Copy the first line of the entries below and every line after it through the line containing "Mappe mit fotos". Do not include pictures.

→ **SUPPLIED DATA**:
┏━━
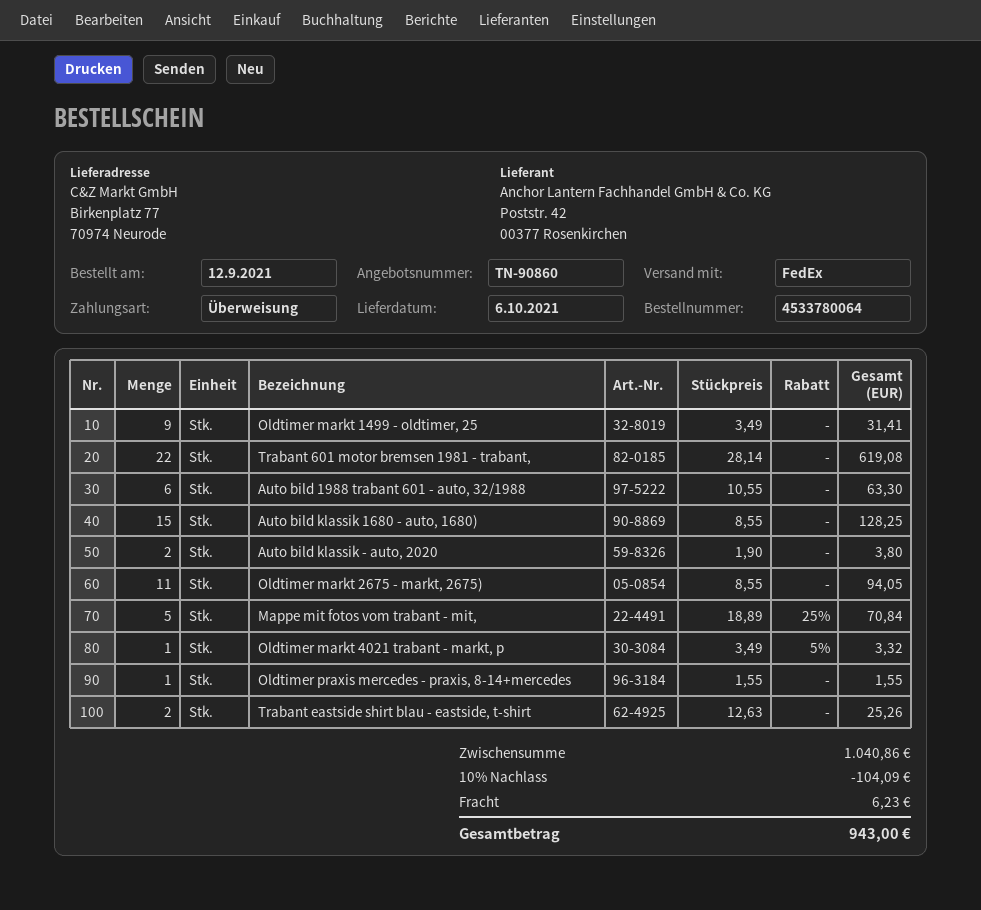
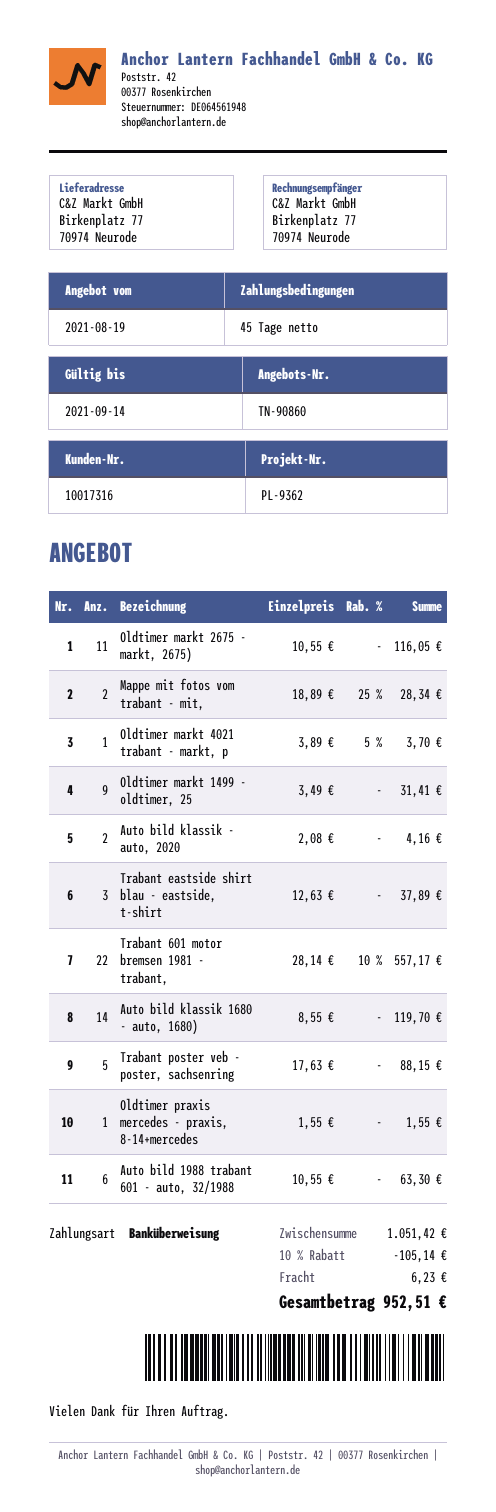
Trabant 601 motor bremsen 1981 - trabant,: 22 x 28.14 = 619.08 -> 22 x 28.14 - 10% = 557.17
Auto bild klassik 1680 - auto, 1680): 15 x 8.55 = 128.25 -> 14 x 8.55 = 119.70
Auto bild klassik - auto, 2020: 2 x 1.90 = 3.80 -> 2 x 2.08 = 4.16
Oldtimer markt 2675 - markt, 2675): 11 x 8.55 = 94.05 -> 11 x 10.55 = 116.05
Mappe mit fotos vom trabant - mit,: 5 x 18.89 - 25% = 70.84 -> 2 x 18.89 - 25% = 28.34
Oldtimer markt 4021 trabant - markt, p: 1 x 3.49 - 5% = 3.32 -> 1 x 3.89 - 5% = 3.70
Trabant eastside shirt blau - eastside, t-shirt: 2 x 12.63 = 25.26 -> 3 x 12.63 = 37.89
Trabant poster veb - poster, sachsenring: none -> 5 x 17.63 = 88.15
subtotal: 1040.86 -> 1051.42
discount: 10% = 104.09 -> 10% = 105.14
total: 943.00 -> 952.51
┗━━
→ **RESULT OF THIS TASK**:
Trabant 601 motor bremsen 1981 - trabant,: 22 x 28.14 = 619.08 -> 22 x 28.14 - 10% = 557.17
Auto bild klassik 1680 - auto, 1680): 15 x 8.55 = 128.25 -> 14 x 8.55 = 119.70
Auto bild klassik - auto, 2020: 2 x 1.90 = 3.80 -> 2 x 2.08 = 4.16
Oldtimer markt 2675 - markt, 2675): 11 x 8.55 = 94.05 -> 11 x 10.55 = 116.05
Mappe mit fotos vom trabant - mit,: 5 x 18.89 - 25% = 70.84 -> 2 x 18.89 - 25% = 28.34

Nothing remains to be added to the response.